Exercise objective: Only the lines of the data below from the one with "font-size: 16px ->" through the one with "Extract Powder is" are wanted. Repeat them exactly.

Data records:
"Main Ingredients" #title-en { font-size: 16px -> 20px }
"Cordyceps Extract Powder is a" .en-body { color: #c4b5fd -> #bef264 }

==

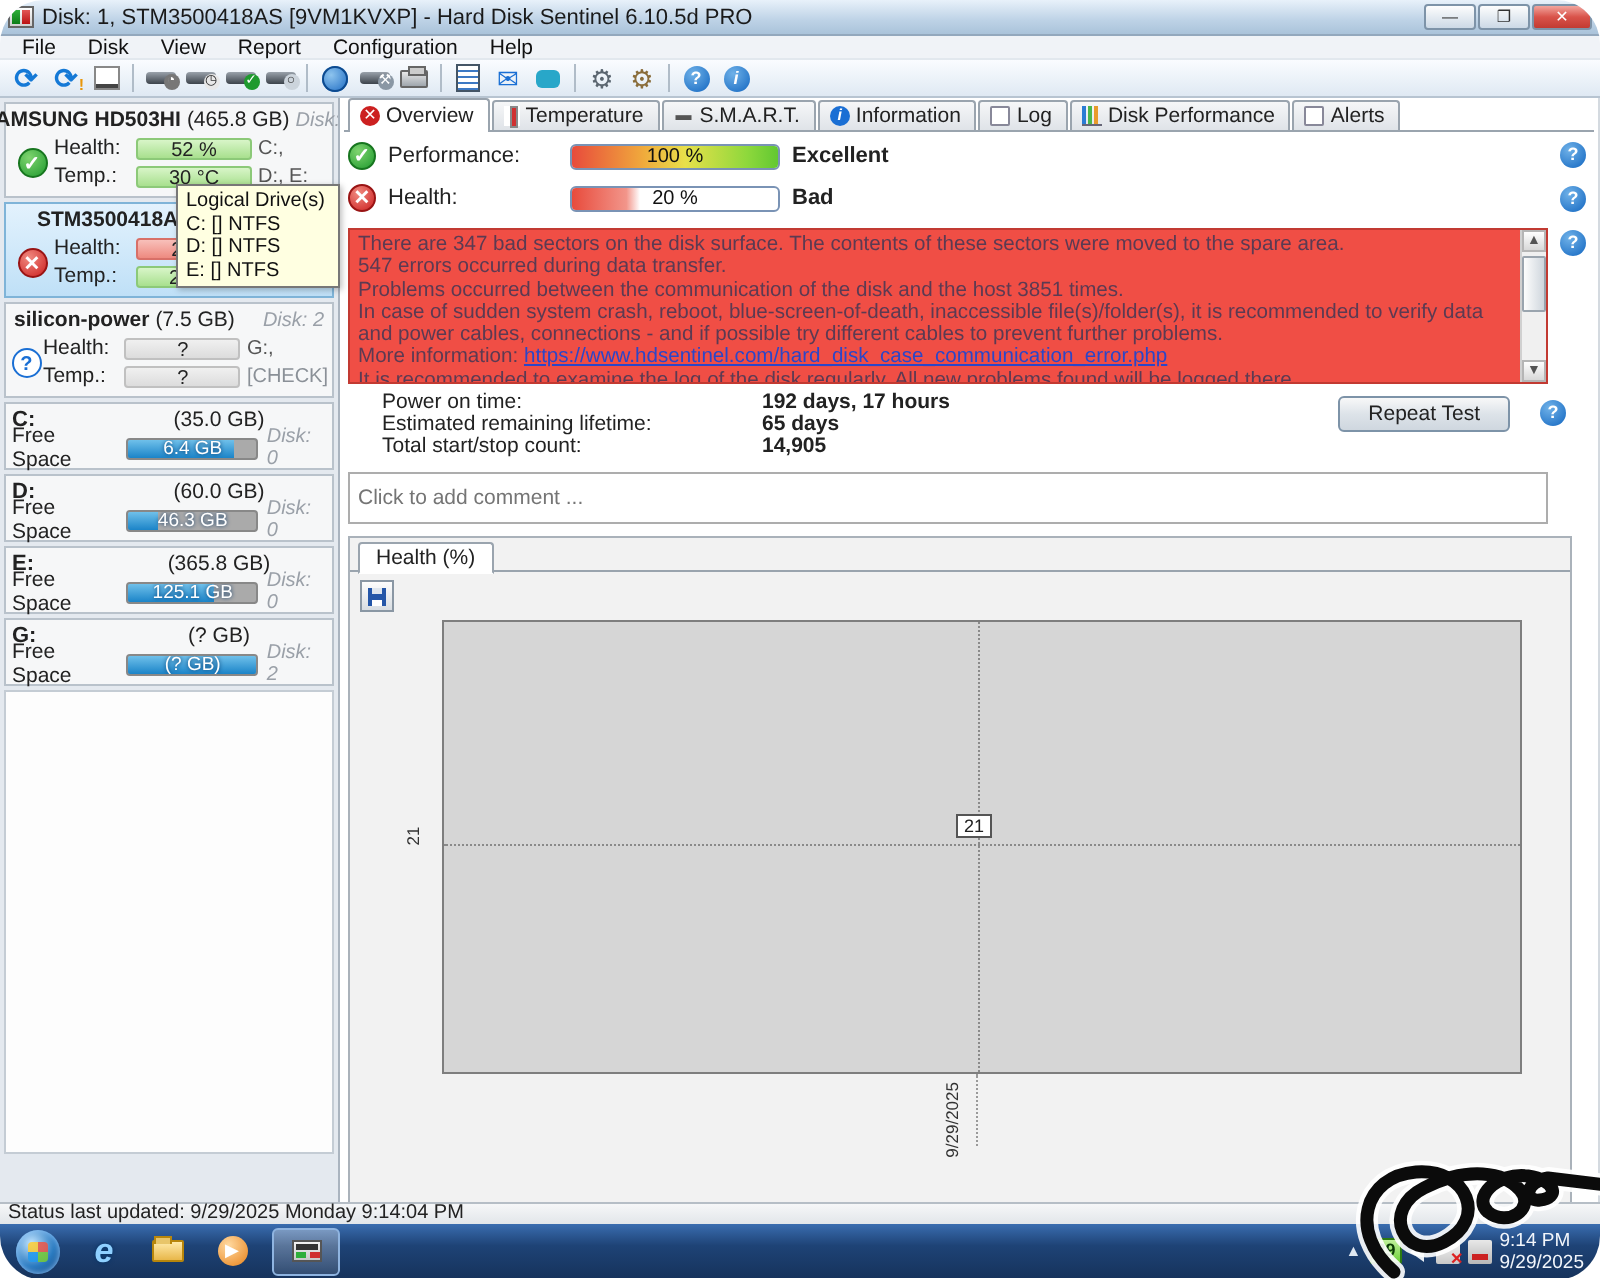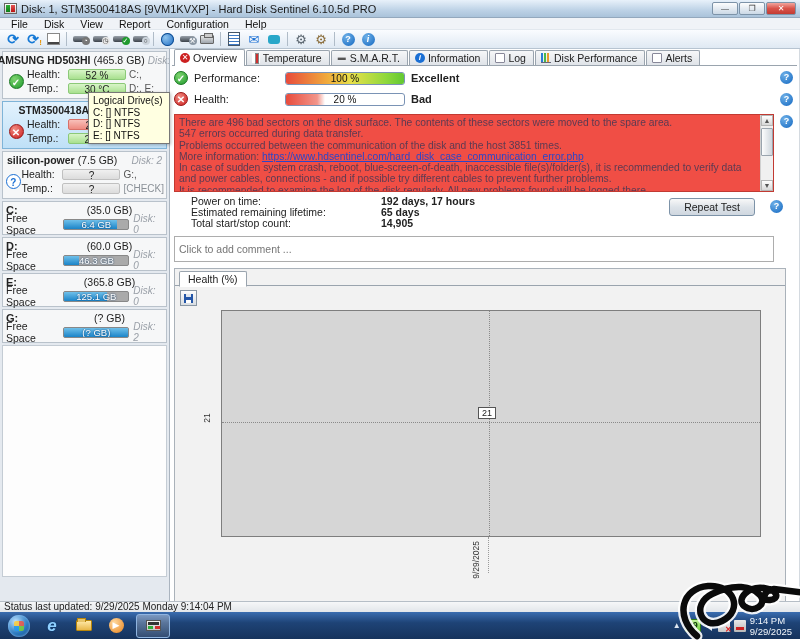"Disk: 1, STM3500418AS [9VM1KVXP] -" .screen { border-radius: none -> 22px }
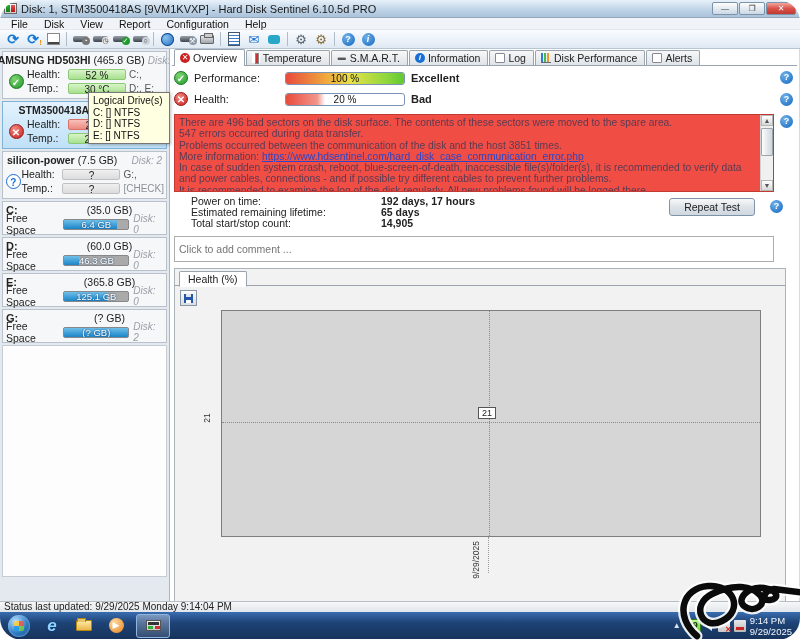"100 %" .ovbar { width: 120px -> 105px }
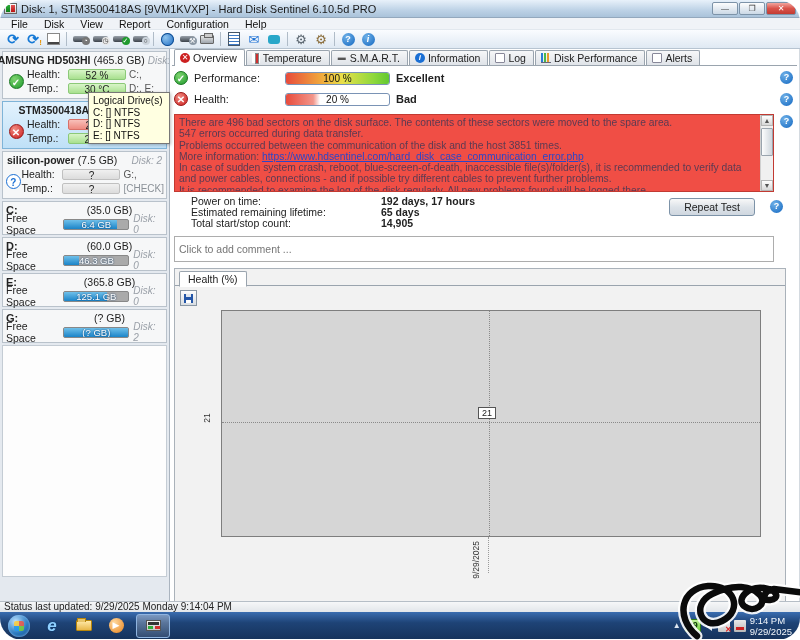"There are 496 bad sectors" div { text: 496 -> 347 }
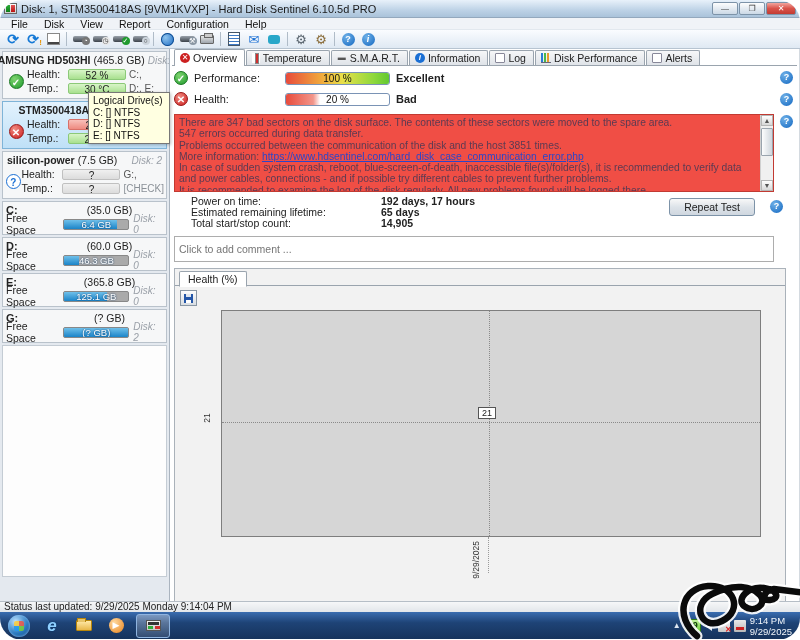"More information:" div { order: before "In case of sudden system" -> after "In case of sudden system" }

--

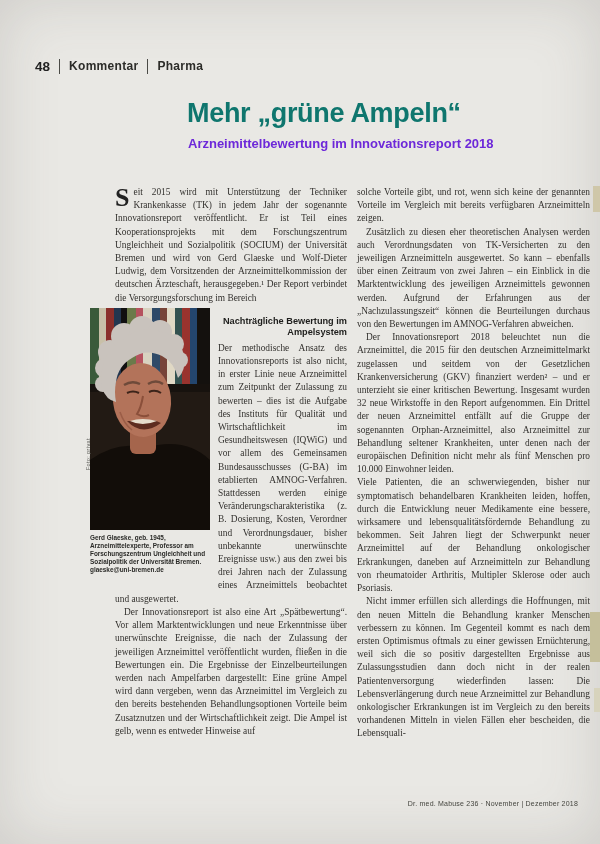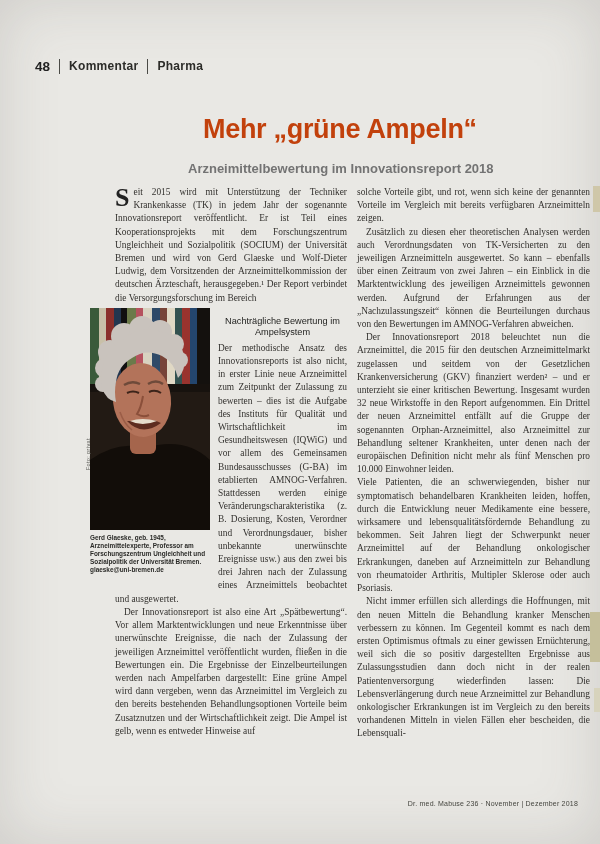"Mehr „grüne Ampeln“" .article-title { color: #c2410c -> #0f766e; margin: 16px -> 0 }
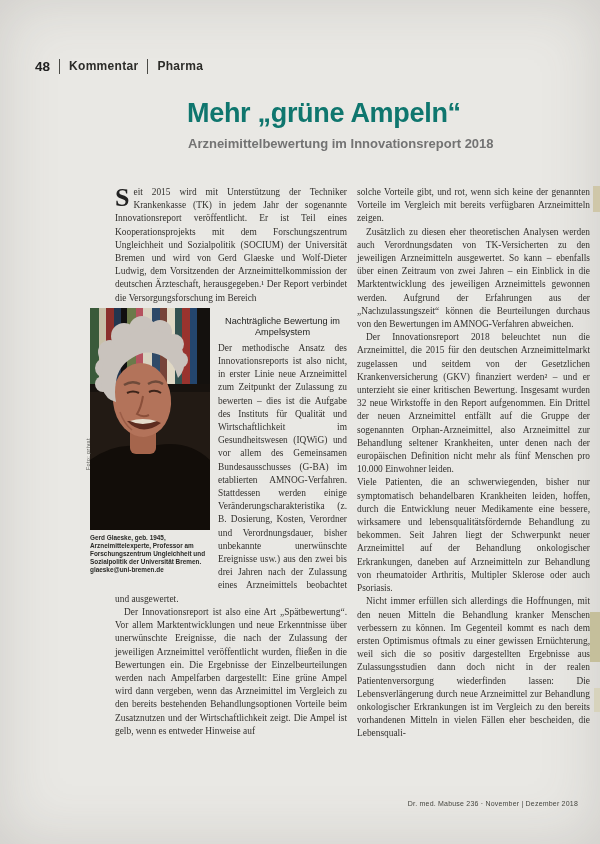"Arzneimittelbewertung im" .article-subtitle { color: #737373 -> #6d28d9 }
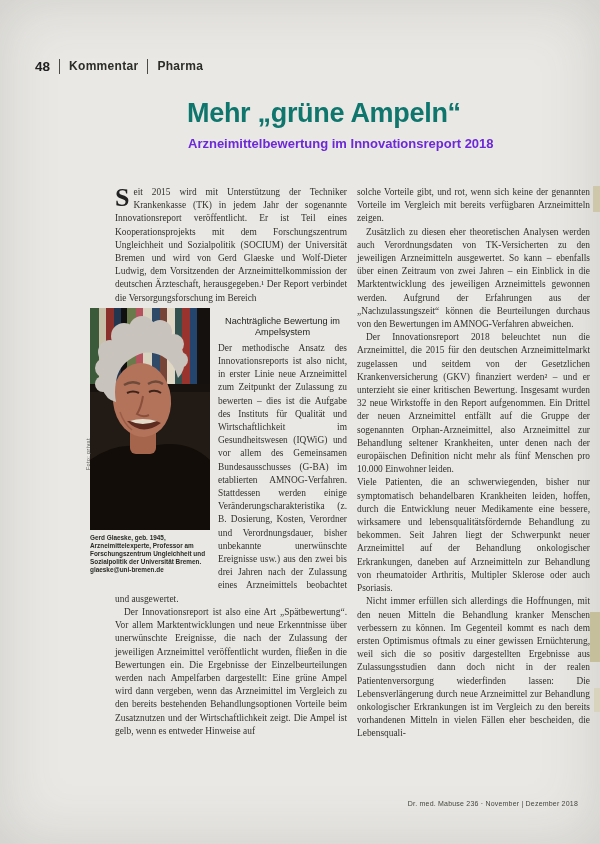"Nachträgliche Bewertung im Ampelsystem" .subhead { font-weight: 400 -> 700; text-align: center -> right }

Response below:
"Main Ingredients" #title-en { font-size: 16px -> 20px }
"Cordyceps Extract Powder is a" .en-body { color: #c4b5fd -> #bef264 }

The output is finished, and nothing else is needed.